## DIRECTIONS FOR THIS TASK
Copy all lines below containing "family".

(Stored entries)
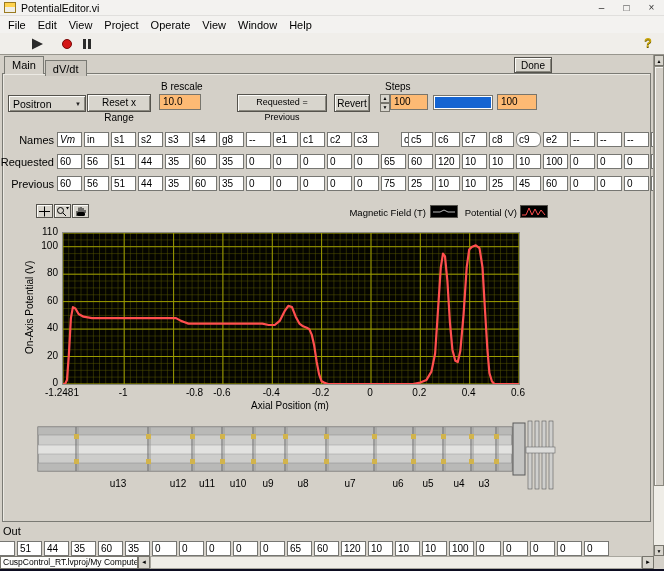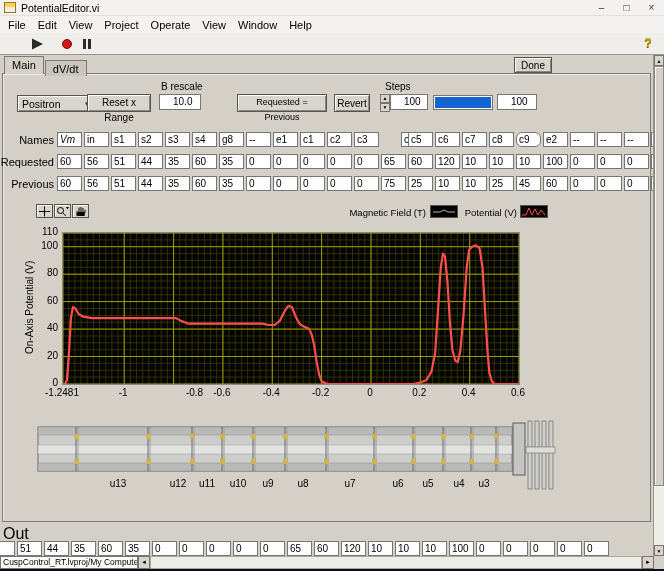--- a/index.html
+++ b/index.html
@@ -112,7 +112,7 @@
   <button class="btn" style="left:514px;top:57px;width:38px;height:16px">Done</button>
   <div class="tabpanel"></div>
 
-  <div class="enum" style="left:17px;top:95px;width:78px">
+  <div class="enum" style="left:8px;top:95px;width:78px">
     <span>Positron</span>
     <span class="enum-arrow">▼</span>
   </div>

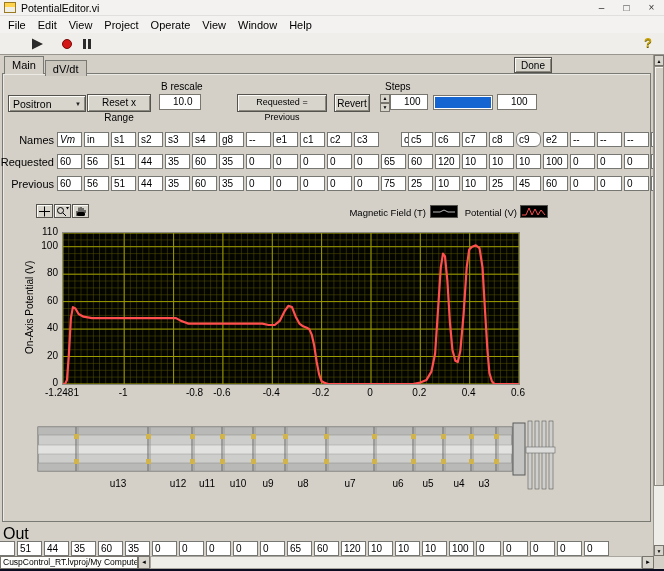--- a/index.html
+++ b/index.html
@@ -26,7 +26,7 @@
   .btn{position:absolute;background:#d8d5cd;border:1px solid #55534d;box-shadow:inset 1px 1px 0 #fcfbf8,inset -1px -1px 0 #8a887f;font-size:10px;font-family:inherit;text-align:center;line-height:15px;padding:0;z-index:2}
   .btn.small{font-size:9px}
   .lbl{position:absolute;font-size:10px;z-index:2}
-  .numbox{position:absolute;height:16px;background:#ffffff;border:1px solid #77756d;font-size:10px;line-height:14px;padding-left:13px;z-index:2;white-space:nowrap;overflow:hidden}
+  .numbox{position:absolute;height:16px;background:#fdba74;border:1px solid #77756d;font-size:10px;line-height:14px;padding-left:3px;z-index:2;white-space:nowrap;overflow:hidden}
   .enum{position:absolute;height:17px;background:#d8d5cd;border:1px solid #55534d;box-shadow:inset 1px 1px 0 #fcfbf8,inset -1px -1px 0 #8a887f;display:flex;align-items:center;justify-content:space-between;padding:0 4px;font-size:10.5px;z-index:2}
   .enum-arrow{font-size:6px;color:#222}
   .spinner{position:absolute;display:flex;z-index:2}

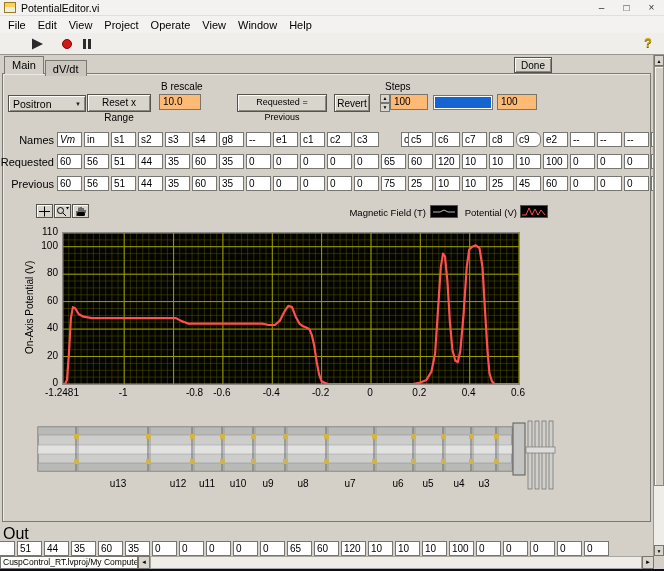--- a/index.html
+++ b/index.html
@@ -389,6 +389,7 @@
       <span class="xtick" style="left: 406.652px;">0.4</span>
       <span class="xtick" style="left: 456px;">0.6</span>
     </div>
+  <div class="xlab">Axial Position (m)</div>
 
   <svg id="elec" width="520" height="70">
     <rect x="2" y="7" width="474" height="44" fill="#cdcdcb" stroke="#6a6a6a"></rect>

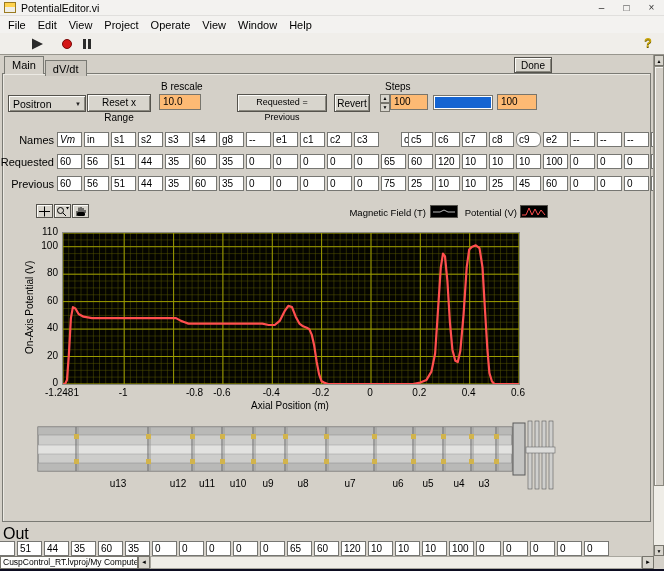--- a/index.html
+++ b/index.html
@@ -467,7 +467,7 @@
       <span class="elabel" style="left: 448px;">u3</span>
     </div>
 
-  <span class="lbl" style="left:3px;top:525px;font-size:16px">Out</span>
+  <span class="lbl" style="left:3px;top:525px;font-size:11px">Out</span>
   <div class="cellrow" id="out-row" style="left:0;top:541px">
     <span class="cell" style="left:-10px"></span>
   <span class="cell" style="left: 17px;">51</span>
...
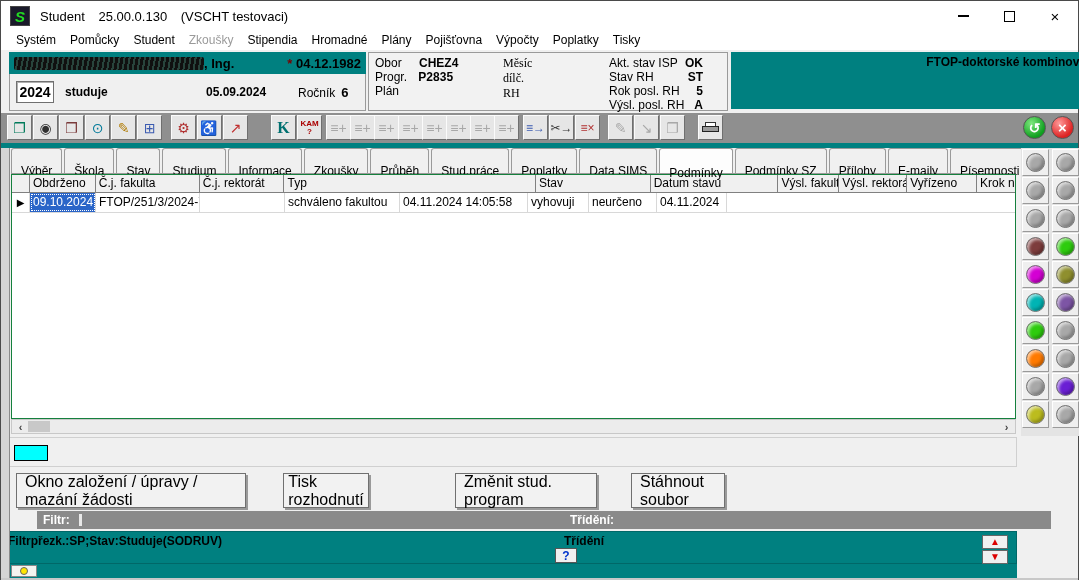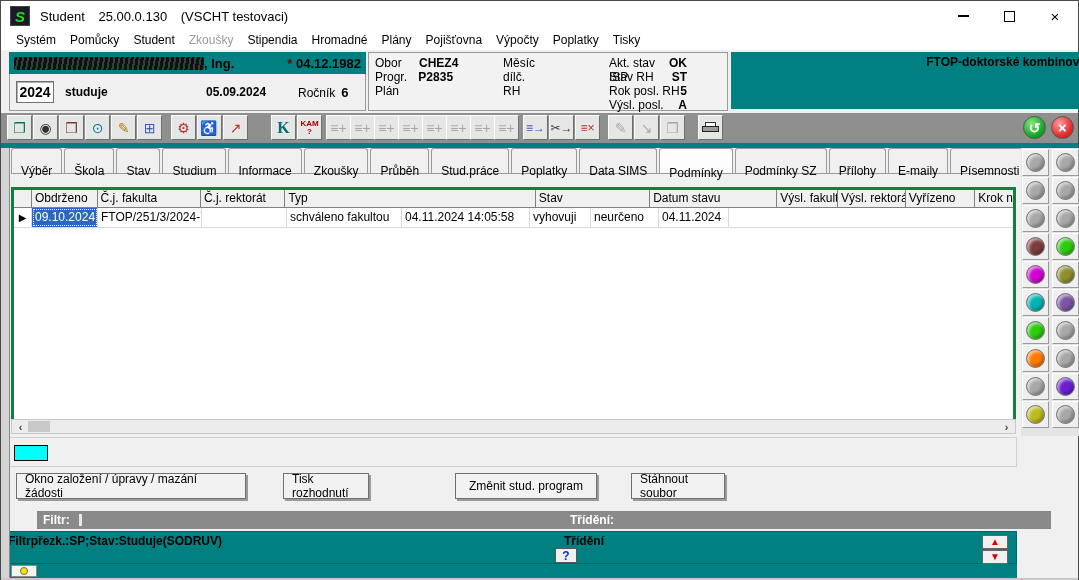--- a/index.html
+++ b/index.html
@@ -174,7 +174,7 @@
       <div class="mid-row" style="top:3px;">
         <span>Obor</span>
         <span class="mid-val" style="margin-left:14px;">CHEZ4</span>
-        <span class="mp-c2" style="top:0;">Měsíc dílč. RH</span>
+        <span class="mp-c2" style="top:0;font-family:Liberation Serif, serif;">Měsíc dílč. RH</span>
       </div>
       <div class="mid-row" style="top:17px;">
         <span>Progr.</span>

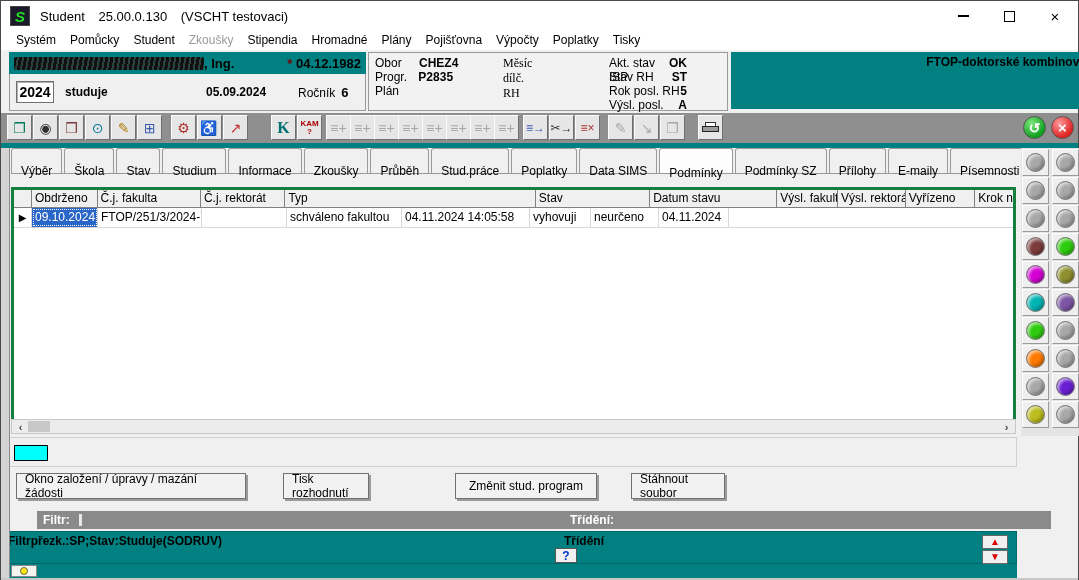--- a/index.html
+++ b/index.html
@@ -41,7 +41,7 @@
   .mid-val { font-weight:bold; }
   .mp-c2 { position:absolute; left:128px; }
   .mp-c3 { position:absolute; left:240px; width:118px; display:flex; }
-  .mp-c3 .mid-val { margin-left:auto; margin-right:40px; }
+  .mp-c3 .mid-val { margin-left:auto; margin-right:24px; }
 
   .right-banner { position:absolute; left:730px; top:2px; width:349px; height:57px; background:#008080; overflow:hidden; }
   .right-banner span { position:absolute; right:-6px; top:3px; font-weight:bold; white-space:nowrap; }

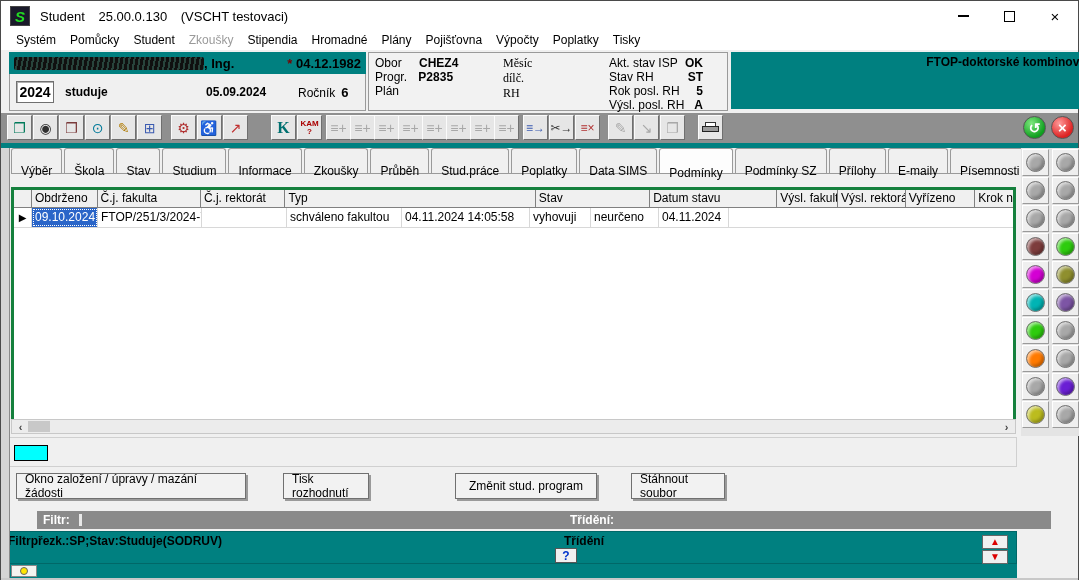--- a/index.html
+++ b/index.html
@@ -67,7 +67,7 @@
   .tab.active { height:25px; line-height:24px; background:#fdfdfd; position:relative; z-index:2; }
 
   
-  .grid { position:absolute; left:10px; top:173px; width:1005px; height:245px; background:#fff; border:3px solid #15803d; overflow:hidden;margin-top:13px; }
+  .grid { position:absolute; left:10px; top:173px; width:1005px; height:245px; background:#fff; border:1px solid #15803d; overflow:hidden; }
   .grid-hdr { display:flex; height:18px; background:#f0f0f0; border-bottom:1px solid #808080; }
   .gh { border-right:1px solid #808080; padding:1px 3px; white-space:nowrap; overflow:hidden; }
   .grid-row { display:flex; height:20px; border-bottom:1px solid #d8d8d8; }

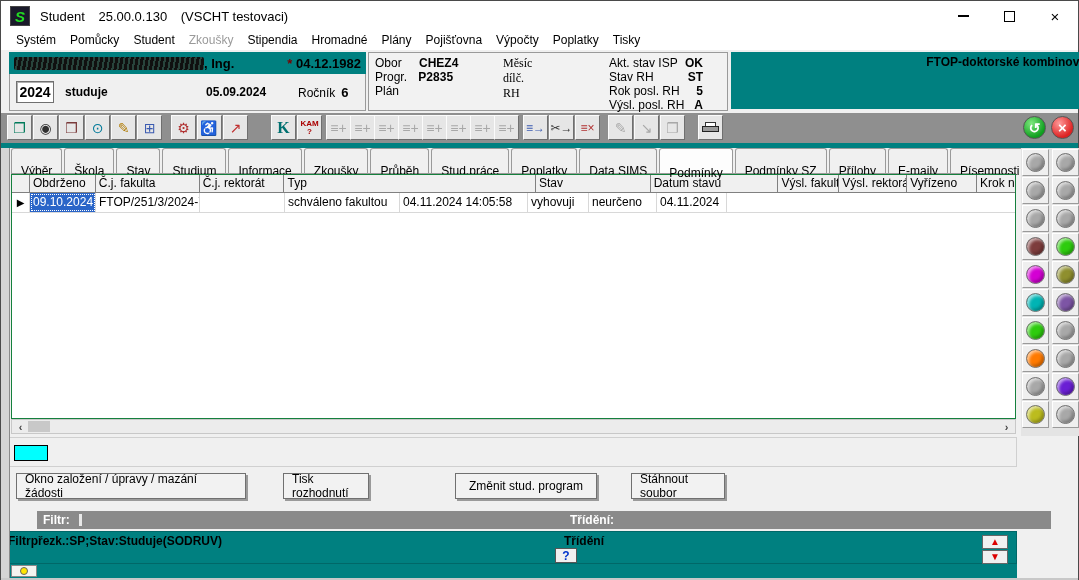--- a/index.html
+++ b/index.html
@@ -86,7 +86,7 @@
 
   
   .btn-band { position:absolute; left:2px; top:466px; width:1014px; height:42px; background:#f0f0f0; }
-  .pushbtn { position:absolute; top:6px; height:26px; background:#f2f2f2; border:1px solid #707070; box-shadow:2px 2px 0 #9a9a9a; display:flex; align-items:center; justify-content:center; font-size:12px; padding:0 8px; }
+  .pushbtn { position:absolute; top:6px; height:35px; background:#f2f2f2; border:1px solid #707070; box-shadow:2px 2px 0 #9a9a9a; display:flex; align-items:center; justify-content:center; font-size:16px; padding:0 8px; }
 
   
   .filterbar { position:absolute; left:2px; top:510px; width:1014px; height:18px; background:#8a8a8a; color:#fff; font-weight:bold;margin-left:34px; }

## WRITTEN ANSWER
   .btn{position:absolute;background:#d8d5cd;border:1px solid #55534d;box-shadow:inset 1px 1px 0 #fcfbf8,inset -1px -1px 0 #8a887f;font-size:10px;font-family:inherit;text-align:center;line-height:15px;padding:0;z-index:2}
+        <span class="mp-c2" style="top:0;font-family:Liberation Serif, serif;">Měsíc dílč. RH</span>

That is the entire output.